THACKRAY: Would you describe the interview in more detail? Who did you meet with and what were the results?

Page 27 SHOOLERY: I had written the letter to [H.] Myrl Stearns, the general manager of the company. He passed the letter on to Ralph [W.] Kane, who had been running the special projects division at Varian. The special projects division eventually became the instrument division, but when I first arrived at Varian, they didn’t yet have an instrument. I talked to Ralph Kane, and explained why I wanted to work for Varian, what I wanted to do at Varian, and why I thought it was important. I received a job offer later in the mail. As a result, I became the five hundred and twelfth employee hired at Varian.

BROCK: How large was the special products division?

SHOOLERY: When I first started at Varian, there were about fifty people employed in that division.

BROCK: What did the other four hundred and fifty people do?

SHOOLERY: They were making vacuum tubes. Of course, there were some corporate executives and administrative employees as well. There was a research department and an engineering group; each supported by technicians and machinists. There was also a production facility that housed sales people and assembly-line employees.

BROCK: Besides the magnet component, what other products was Varian selling when you were employed?

SHOOLERY: One product they were selling was a flux meter. It used NMR to measure the strength of a magnetic field. The instrument consisted of a radio-frequency unit connected by a cable to a probe. The probe was a small tube, several inches long, with some tuned circuits in it, surrounded by a coil of wire. A sample of distilled water was inside the tube. To operate the flux meter, one energized the coil surrounding the probe to establish the resonant frequency of the protons in the distilled-water sample. Then, placing the probe next to a magnetic object, such as a magnet, one de-energized the probe, causing the protons of the distilled water to precess in their attempts to realign their axes with the external magnetic field.
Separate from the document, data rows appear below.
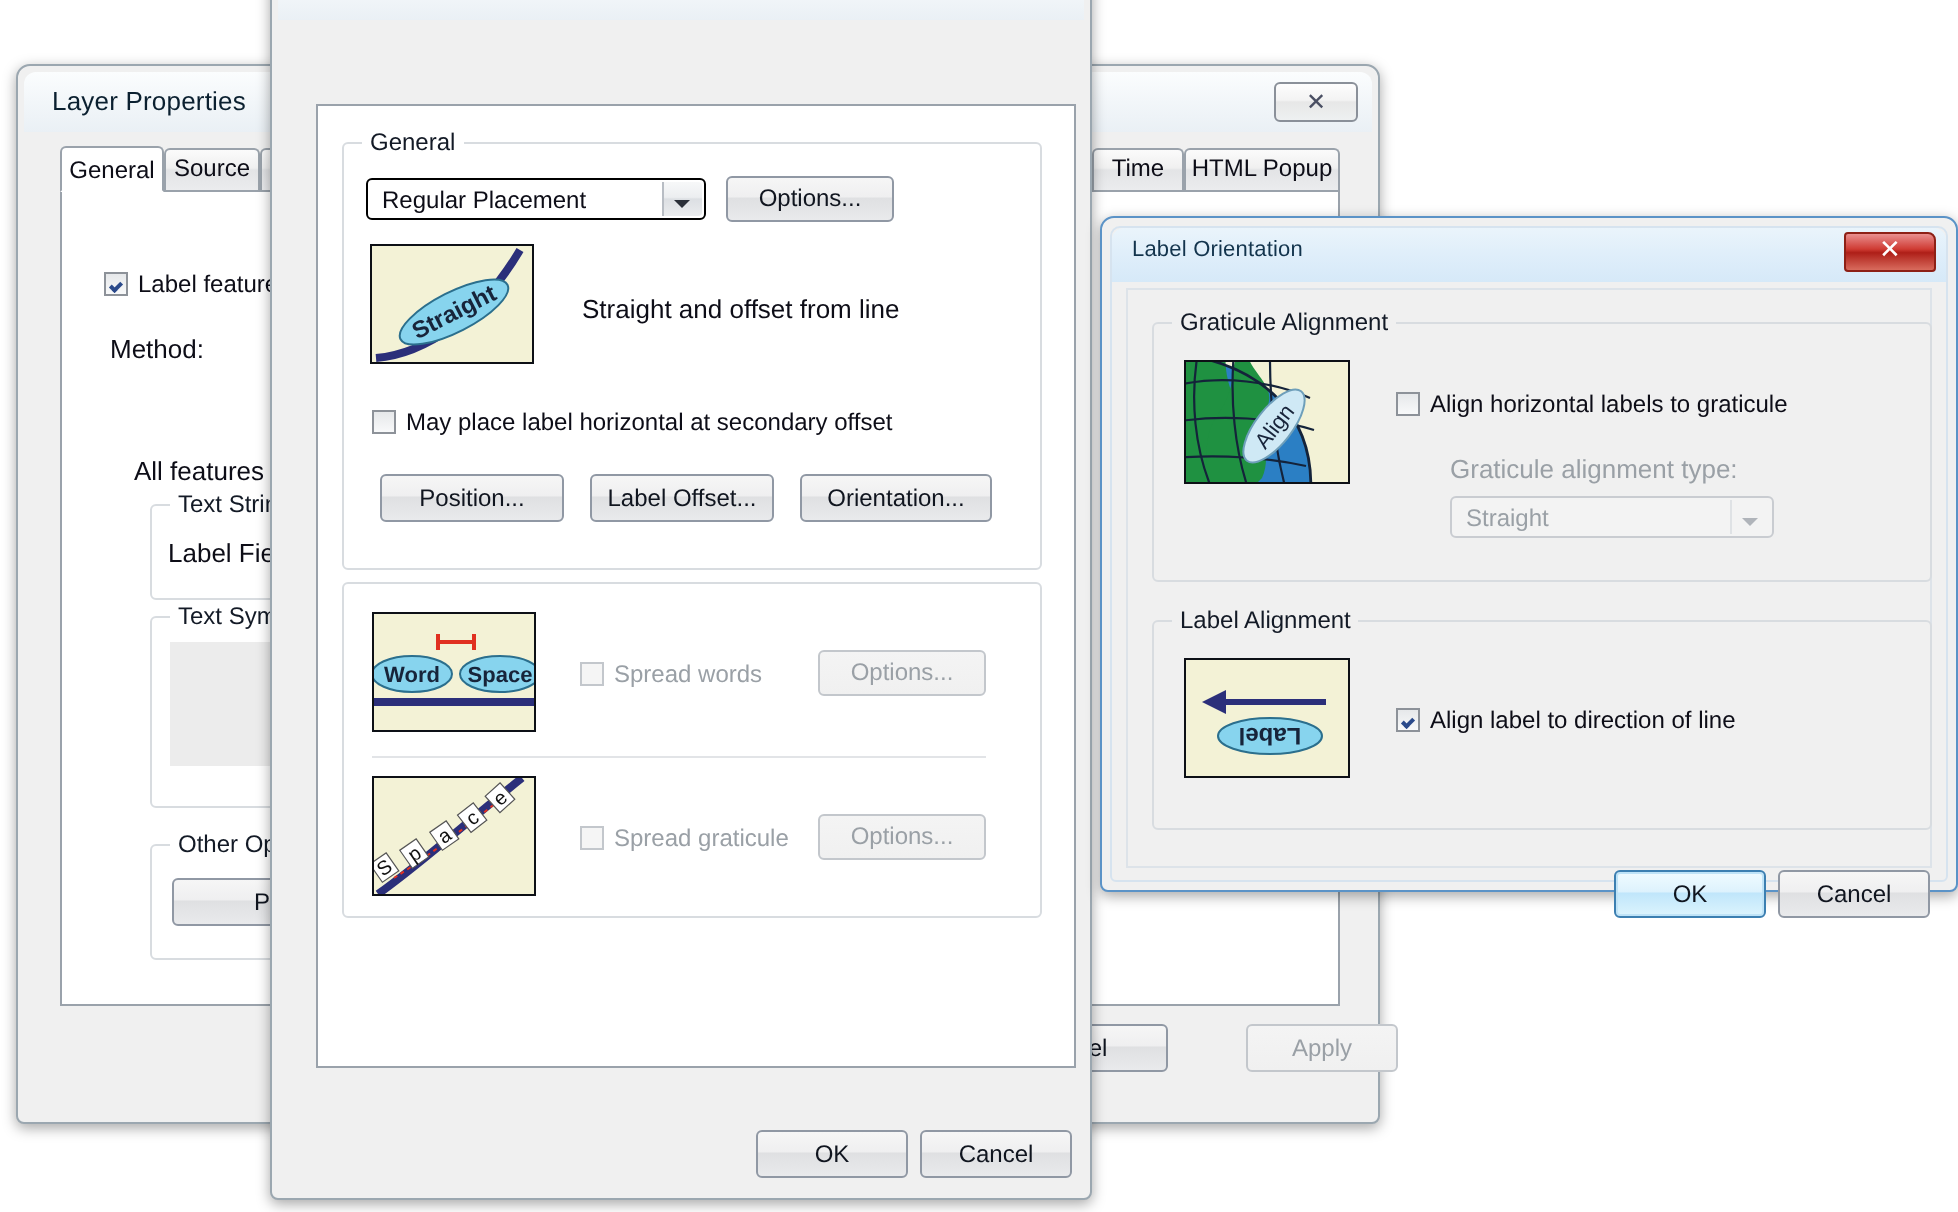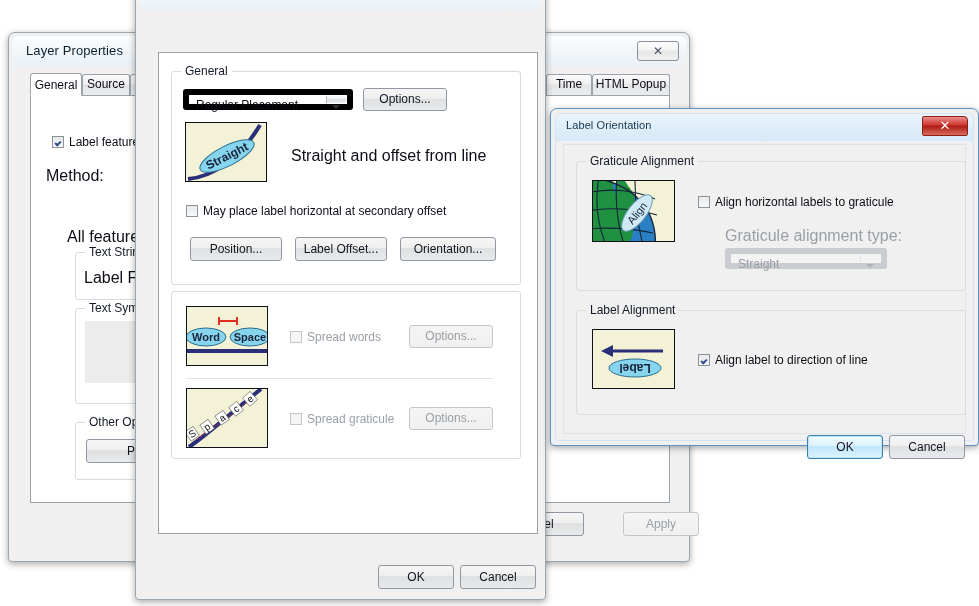"Regular Placement" .combo { border: 6px solid #000000 -> 1px solid #000000 }
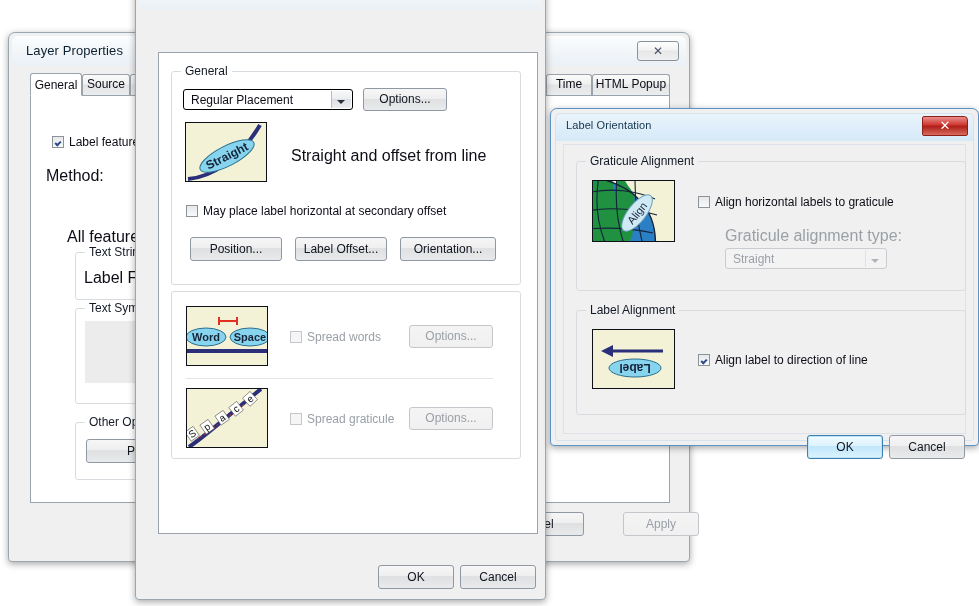"Straight and offset from line" .lbl-static { font-size: 16px -> 13px }
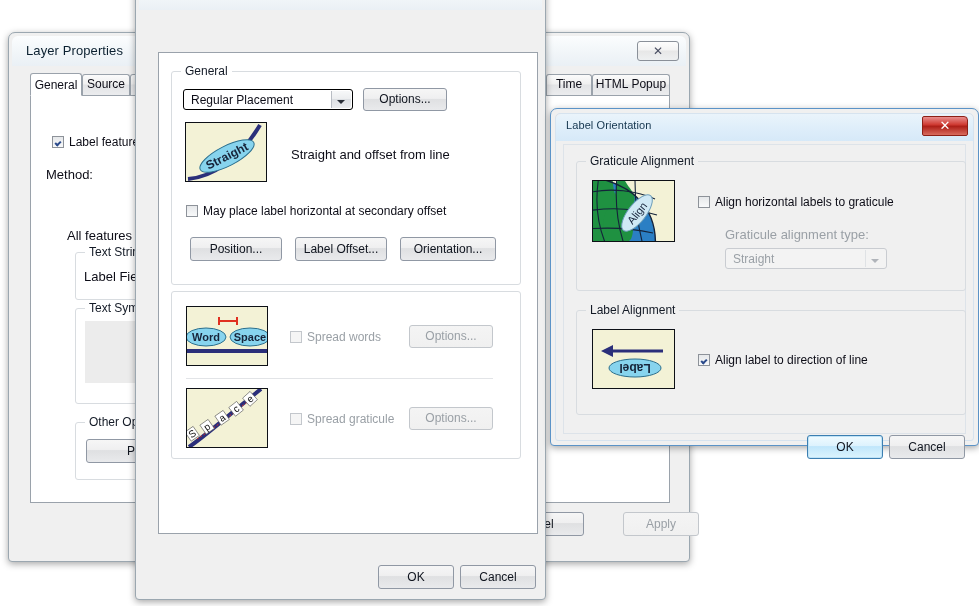"Method:" div.lbl-static { left: 15px -> 24px }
Those precessing protons induced a small current in to the coil, which was proportional to the strength of the external magnetic field. Of course, if the magnet being examined had an inhomogeneous magnetic field, the instrument’s results would be so blurred that the operator would be unable to read them. Page 28 Most people don’t know that Varian Associates was actually started to exploit the potential of NMR. It was only out of economic necessity that Varian Associates eventually sought contracts from the government and returned to building vacuum tubes. Those government contracts were available only because the Russians had launched the first Sputnik satellite and the Americans needed vacuum tubes to compete in the space race. Hence, it was merely a coincidence that Varian was able to stay afloat.

Another interesting story is how Varian came to control the rights to NMR technology. Originally, Felix Bloch and William W. Hansen patented NMR, but they didn’t actually patent it by themselves. After a new idea has been published, the creator of that idea has exactly one year to patent it before it becomes public domain. Therefore, in 1947, nearly one year after the discovery on NMR, Russell Varian showed up at Felix Bloch’s office with a patent for Bloch’s idea [NMR] and a license for Varian associates. Varian, whom had put his name on the patent, also had Bloch and Hansen sign both of the documents, which gave Varian Associates exclusive right to the development of an NMR instrument. Those documents virtually prevented any competitors from marketing any product that was based on the principle of nuclear magnetic resonance for seventeen years.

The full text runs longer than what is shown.